▶ **SUPPLIED ENTRIES**
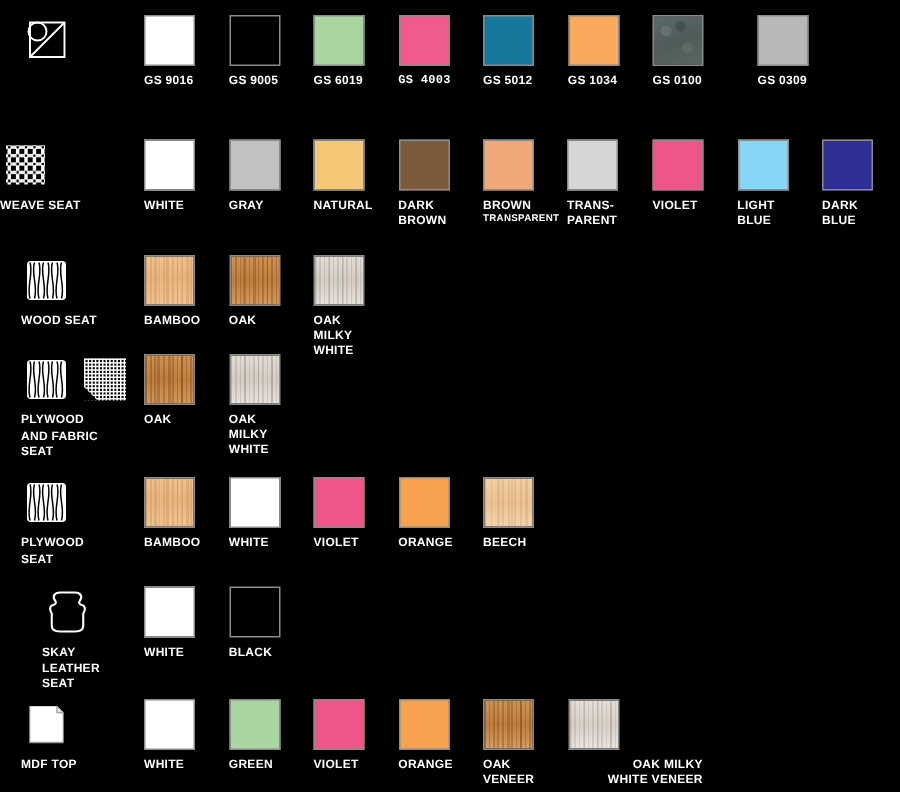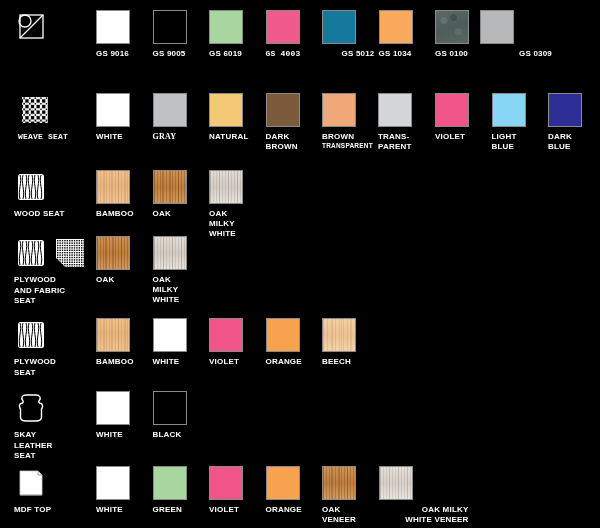--- a/index.html
+++ b/index.html
@@ -124,7 +124,7 @@
         <div class="box bordered" style="background: rgb(240, 90, 140);"></div>
         <div class="label">GS 4003</div>
       </div>
-      <div class="cell" style="left: 322px; text-align: center;">
+      <div class="cell" style="left: 322px;">
         <div class="box bordered" style="background: rgb(23, 120, 158);"></div>
         <div class="label">GS 5012</div>
       </div>

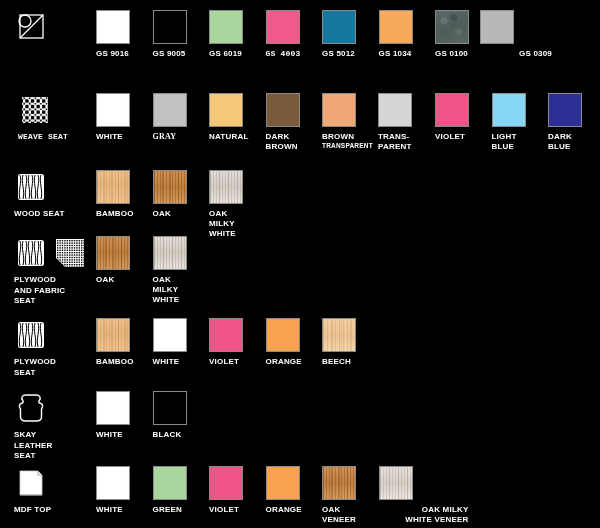--- a/index.html
+++ b/index.html
@@ -136,7 +136,7 @@
         <div class="box bordered w-mottle"></div>
         <div class="label">GS 0100</div>
       </div>
-      <div class="cell" style="left: 480px; text-align: right;">
+      <div class="cell" style="left: 505px;">
         <div class="box bordered" style="background: rgb(182, 184, 186);"></div>
         <div class="label">GS 0309</div>
       </div>

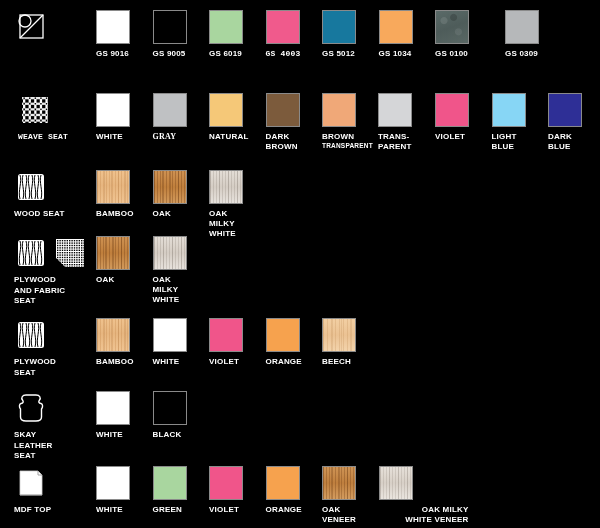--- a/index.html
+++ b/index.html
@@ -142,7 +142,7 @@
       </div>
     </div>
     <div class="row" style="top: 93px;">
-      <div class="cell cat" style="left: 18px; width: 78px; font-family: Liberation Mono, monospace;">
+      <div class="cell cat" style="left: 0; width: 78px;">
         <div class="">
           <div class="iconbox">
             <svg viewBox="0 0 34 34">

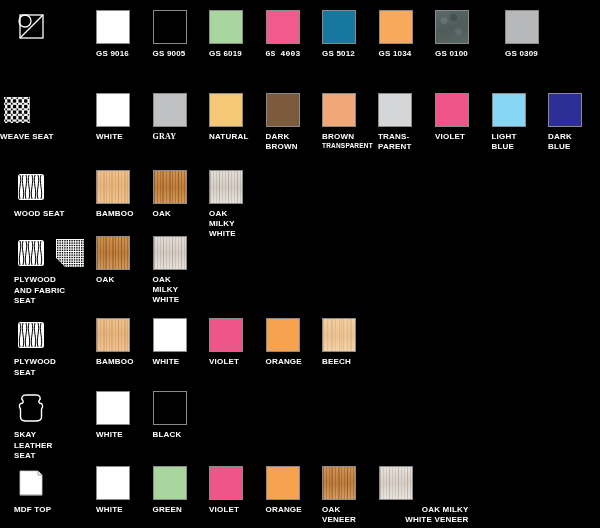--- a/index.html
+++ b/index.html
@@ -195,7 +195,7 @@
         <div class="box bordered" style="background: rgb(255, 255, 255);"></div>
         <div class="label">WHITE</div>
       </div>
-      <div class="cell" style="left: 152.5px; font-family: Liberation Serif, serif;">
+      <div class="cell" style="left: 152.5px;">
         <div class="box bordered" style="background: rgb(191, 193, 195);"></div>
         <div class="label">GRAY</div>
       </div>

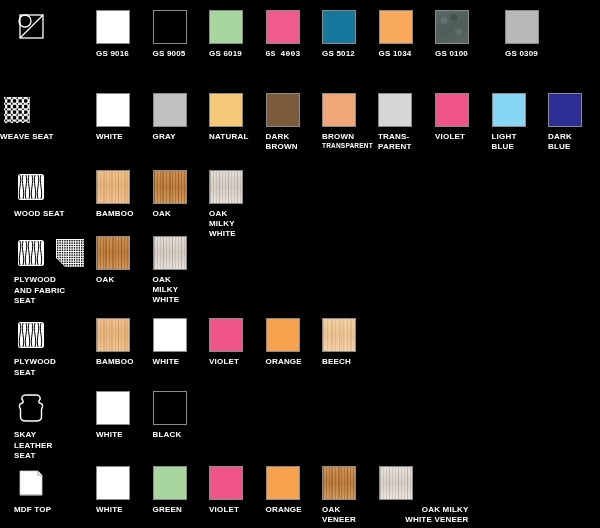--- a/index.html
+++ b/index.html
@@ -378,7 +378,7 @@
       </div>
     </div>
     <div class="row" style="top: 391px;">
-      <div class="cell cat" style="left: 14px; width: 78px;">
+      <div class="cell cat" style="left: 28px; width: 78px;">
         <div class="">
           <div class="iconbox">
             <svg viewBox="0 0 34 34">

▶ **TASK**
From the listing above, pick out every line containing "bordered".

▶ **THE COMPLETED TASK**
         <div class="box bordered" style="background: rgb(240, 90, 140);"></div>
         <div class="box bordered" style="background: rgb(23, 120, 158);"></div>
         <div class="box bordered w-mottle"></div>
         <div class="box bordered" style="background: rgb(182, 184, 186);"></div>
         <div class="box bordered" style="background: rgb(255, 255, 255);"></div>
         <div class="box bordered" style="background: rgb(191, 193, 195);"></div>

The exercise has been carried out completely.